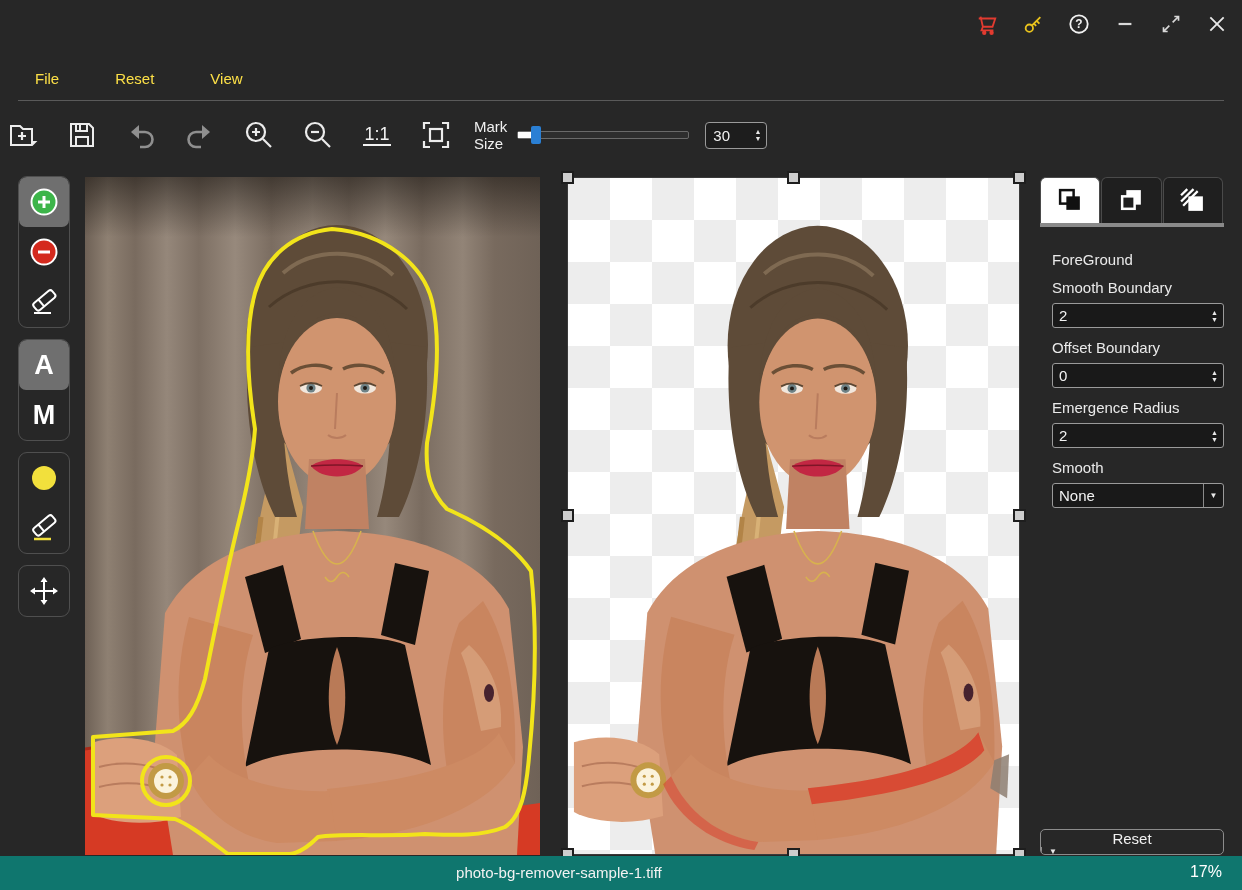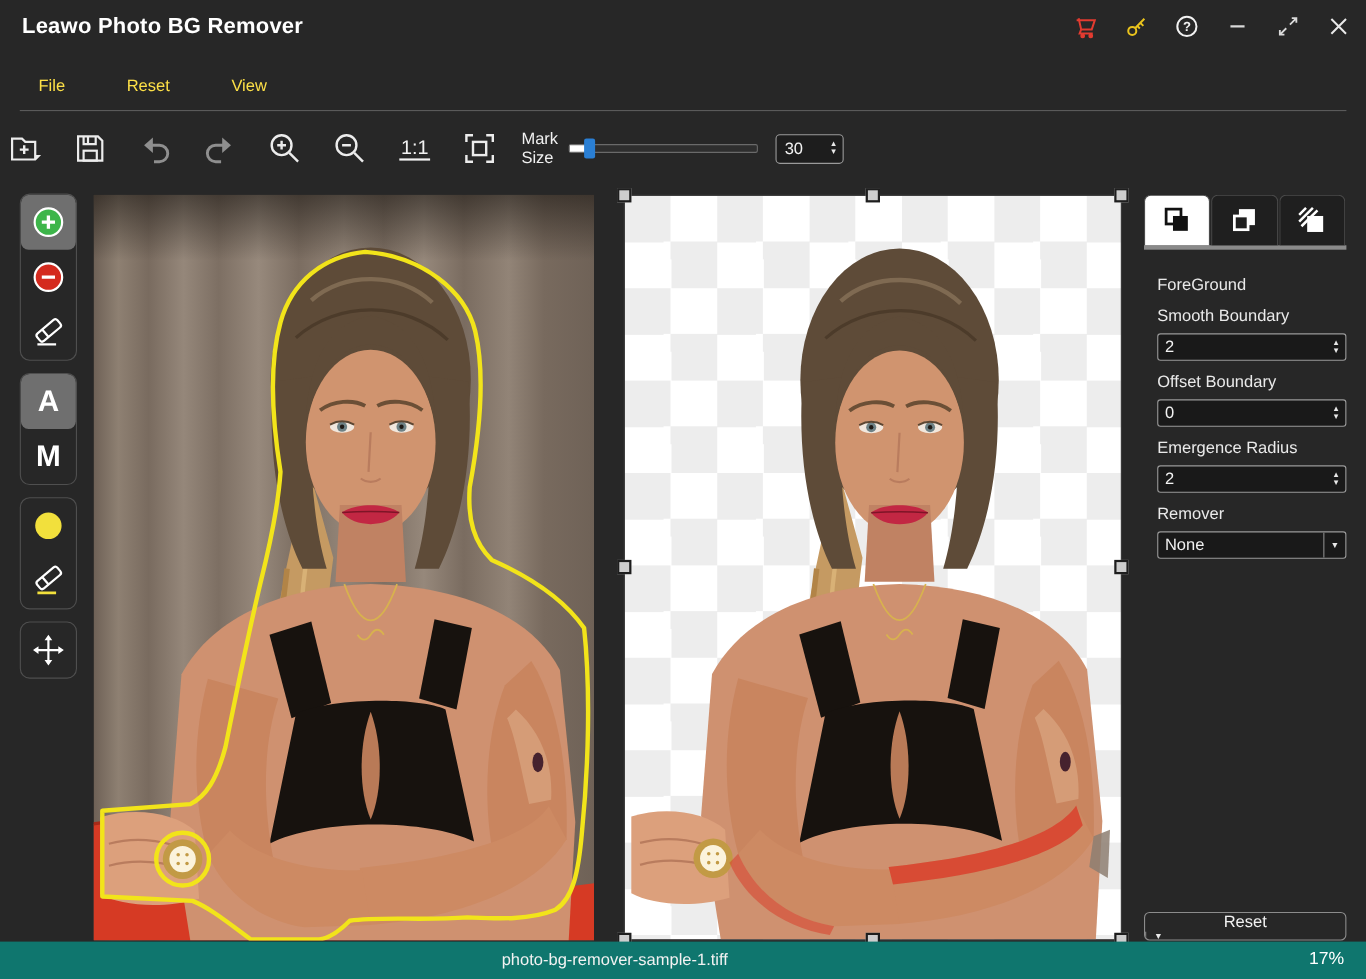--- a/index.html
+++ b/index.html
@@ -167,7 +167,6 @@
 </svg>
 
 <div class="titlebar">
-  <div class="app-title">Leawo Photo BG Remover</div>
   <div class="tb-right">
     <button class="tb-btn">
       <svg width="22" height="22" viewBox="0 0 24 24" fill="none" stroke="#e23b30" stroke-width="2">

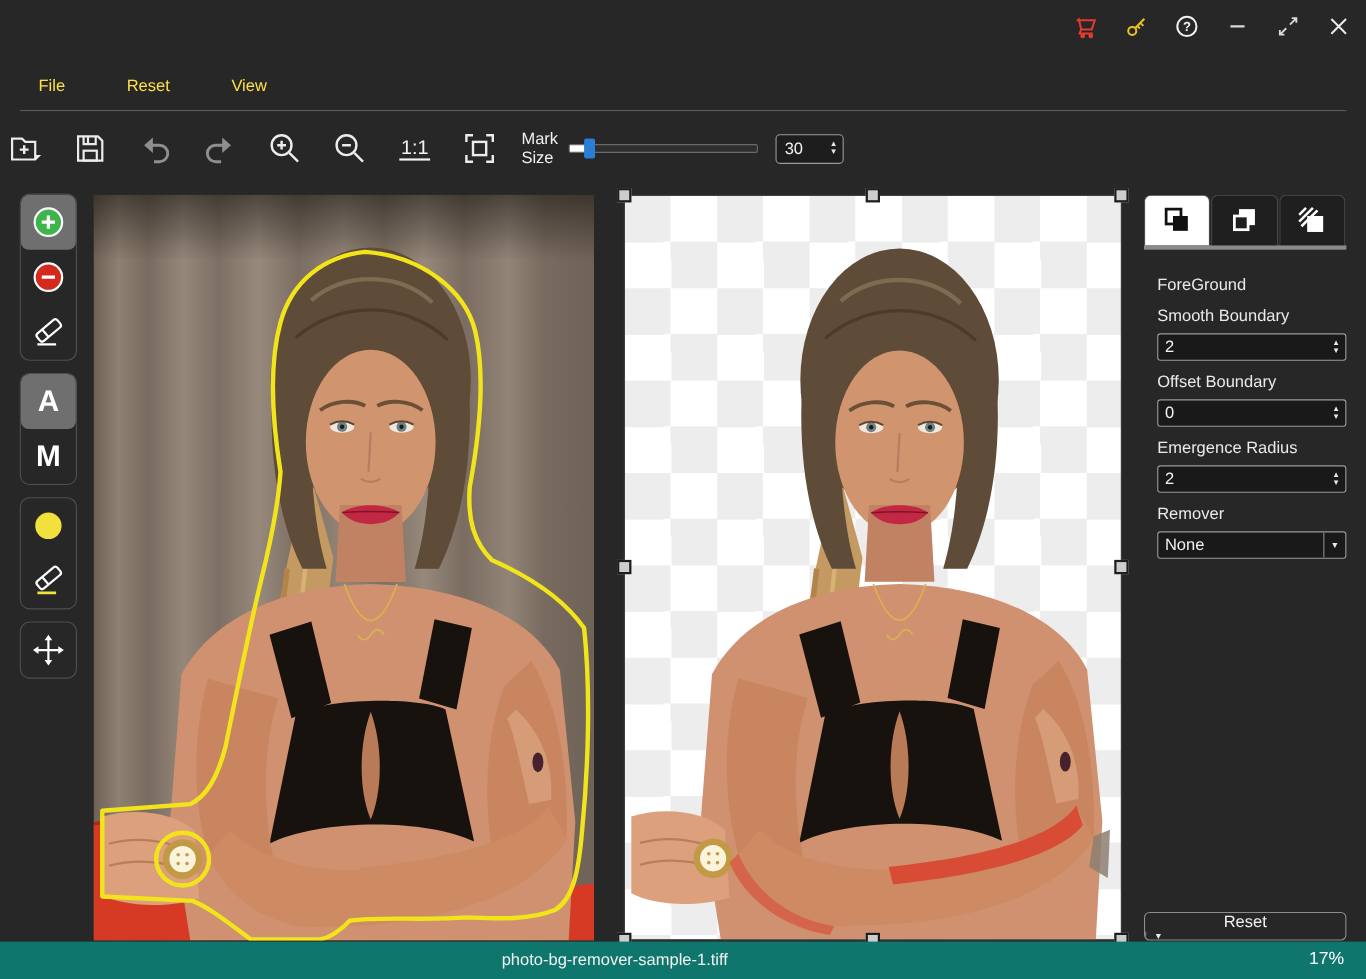--- a/index.html
+++ b/index.html
@@ -423,7 +423,7 @@
       </div>
     </div>
 
-    <div class="fld-label">Remover</div>
+    <div class="fld-label">Smooth</div>
     <div class="fld-box">
       <div class="fld-value">None</div>
       <div class="dd-arrow">▼</div>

* [Problem description]
Filter the records, keeping only lines that contain "label", and show those lines.

* [Result of this exercise]
-    <div class="fld-label">Remover</div>
+    <div class="fld-label">Smooth</div>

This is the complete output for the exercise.